O grupo de organizações ambientalistas Antarctic Ocean Alliance culpou a Rússia e a Ucrânia pelo bloqueio das propostas no encontro de Hobart, Austrália, de anteontem.

Steve Campbell, director de campanhas da Antarctic Ocean Alliance, disse que os resultados colocam inevitavelmente questões sobre se a CCAMLR é capaz de cumprir os seus compromissos com a conservação.

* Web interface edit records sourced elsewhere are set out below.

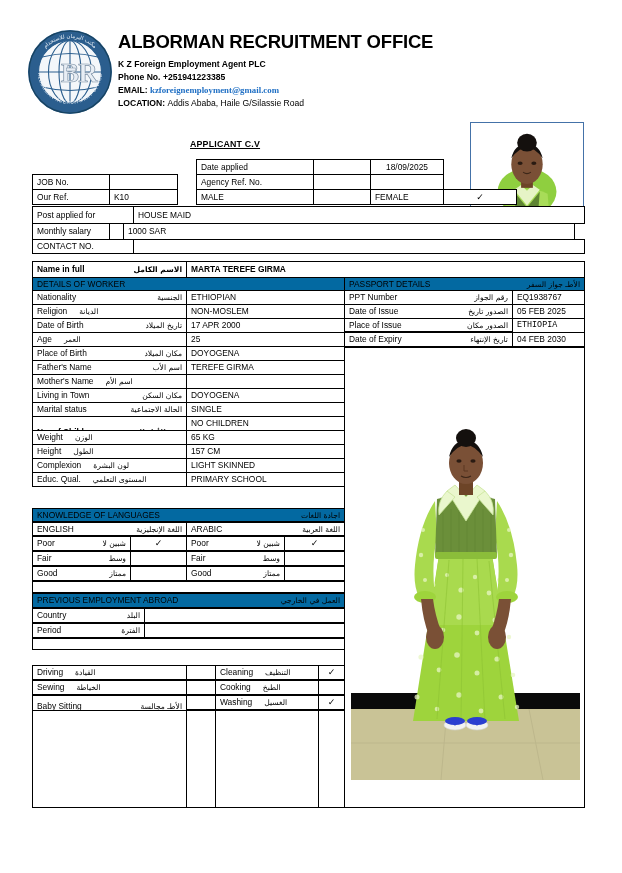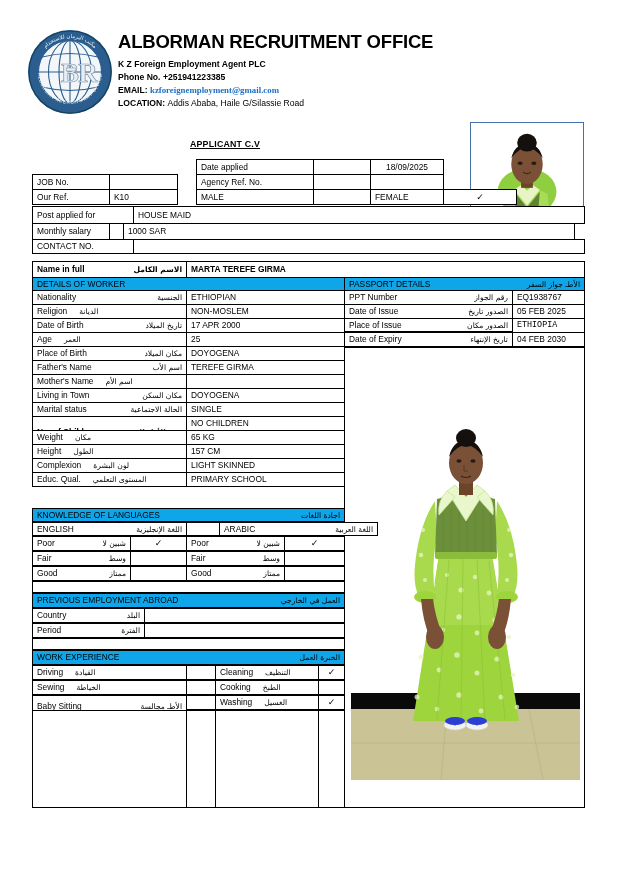--- a/index.html
+++ b/index.html
@@ -48,7 +48,7 @@
   }
   .cell.center { justify-content:center; padding:0; }
   .cell.bold { font-weight:bold; }
-  .cell.shade { background:#0ea5e9; }
+  .cell.shade { background:#0369a1; }
   .ar { font-family:"DejaVu Sans", sans-serif; font-size:7.6px; direction:rtl; }
   .lbl { display:flex; align-items:baseline; width:100%; }
   .lbl .en { }

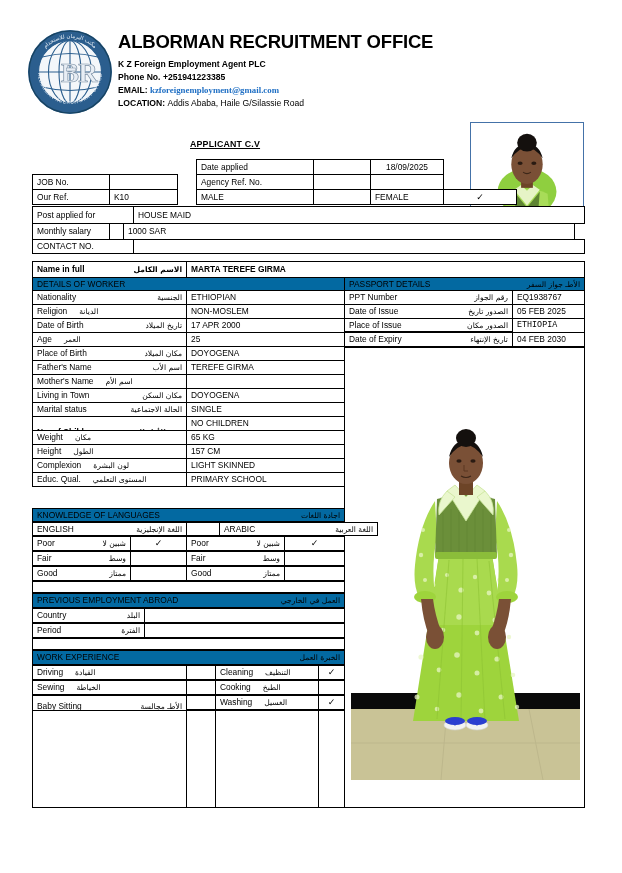--- a/index.html
+++ b/index.html
@@ -261,7 +261,7 @@
     <div class="cell" style="left:32px; top:430px; width:155px; height:15px;">
         <span class="lbl gap">
           <span>Weight</span>
-          <span class="arx ar">مكان</span>
+          <span class="arx ar">الوزن</span>
         </span>
       </div>
     <div class="cell" style="left:186px; top:430px; width:159px; height:15px;">65 KG</div>

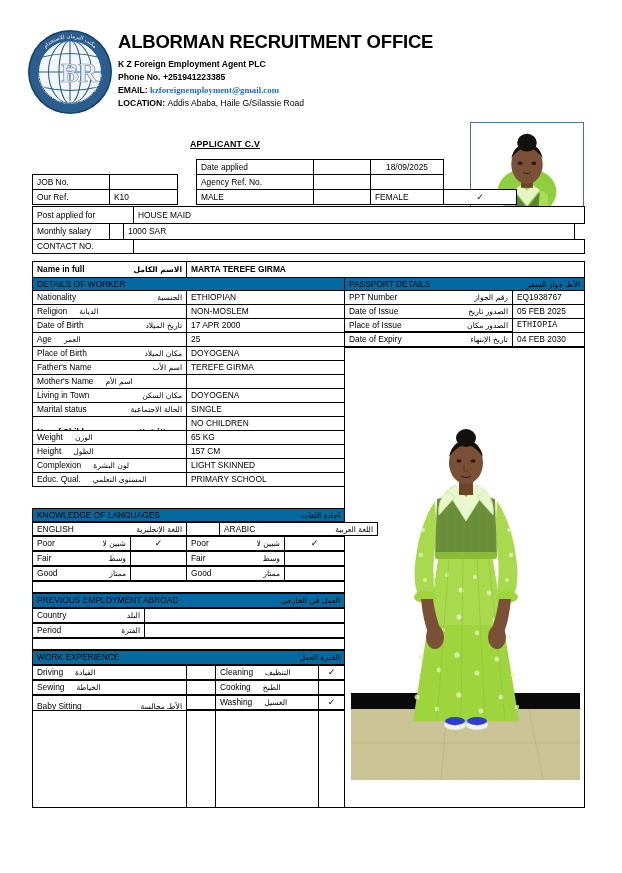--- a/index.html
+++ b/index.html
@@ -470,7 +470,7 @@
     </div>
   <div class="cell center chk" style="left:130px; top:566px; width:57px; height:15px;"></div>
 
-  <div class="cell" style="left:186px; top:522px; width:159px; height:14px;margin-left:33px;">
+  <div class="cell" style="left:186px; top:522px; width:159px; height:14px;">
     <span class="lbl">
       <span>ARABIC</span>
       <span class="arx ar">اللغة العربية</span>

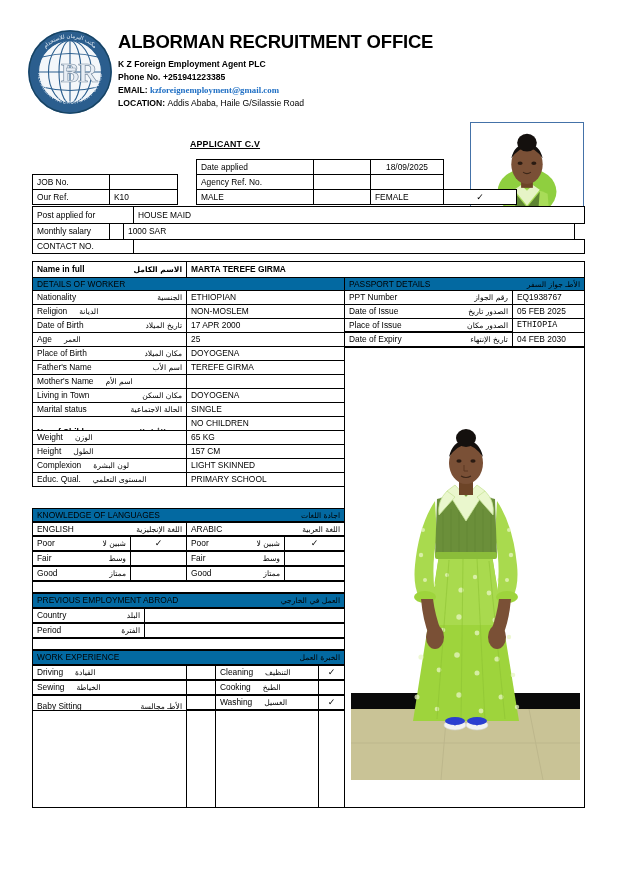--- a/index.html
+++ b/index.html
@@ -523,12 +523,6 @@
 
   <div class="cell" style="left:32px; top:638px; width:313px; height:12px;"></div>
 
-  <div class="cell shade" style="left:32px; top:650px; width:313px; height:15px;">
-    <span class="lbl">
-      <span>WORK EXPERIENCE</span>
-      <span class="arx ar">الخبرة العمل</span>
-    </span>
-  </div>
 
   <div class="cell" style="left:32px; top:665px; width:155px; height:15px;">
       <span class="lbl gap">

Até agora, a organização tinha boa reputação, sendo citada como um bom exemplo da forma como os países trabalhar juntos para evitar a destruição de um importante recurso natural comum. 

No entanto, a atracção comercial das pescas antárcticas tem vindo a crescer e a tensão entre a conservação desta zona selvagem polar e a sua exploração tem-se tornado cada vez mais aparente: “Estamos preocupados com o mandato da CCAMLR, estamos preocupados até com o papel da CCAMLR, na realidade", diz Campbell.

A organização é formada por representantes de 24 países e da União Europeia, todos os quais têm que concordar para que propostas como o estabelecimento de reservas marinhas sejam aceites. No encontro do ano passado em Hobart as propostas para a criação de reservas no Mar de Ross, leste da Antárctica e Península Antárctica falharam todas mas, algo inesperado, outro encontro foi agendado para Julho deste ano, criando esperanças de que pelo menos a proposta do Mar de Ross fosse bem sucedida.

 

No entanto, Julho chegou e a delegação russa foi novamente a má da fita e o acordo sobre as reservas voltou a falhar. E agora, a história repetiu-se em Hobart, apesar de a proposta do Mar de Ross em debate este ano proteger uma área menor que os planos anteriores.

Num comunicado distribuído pelo Centro de Média de Ciência australiano, Clive Evans, investigador na Universidade de Auckland que trabalhou com algumas das espécies de peixe que vivem no Mar de Ross, refere que "o falhanço da CCAMLR em chegar a consenso relativamente a uma proposta significativamente suavizada pela Nova Zelândia e Estados Unidos para a criação de uma zona protegida no Mar de Ross é uma vitória para os jogos políticos e uma bofetada na outra face para esses dois países e mesmo para a CCAMLR por parte de alguns dos seus membros".

Campbell permanece positivo sobre a possibilidade de a proposta avançar no encontro do próximo ano, ainda assim, e diz que a CCAMLR ainda em um papel importante a representar: “A CCAMLR só acontece uma vez por ano mas talvez no próximo ano tenhamos mais sorte."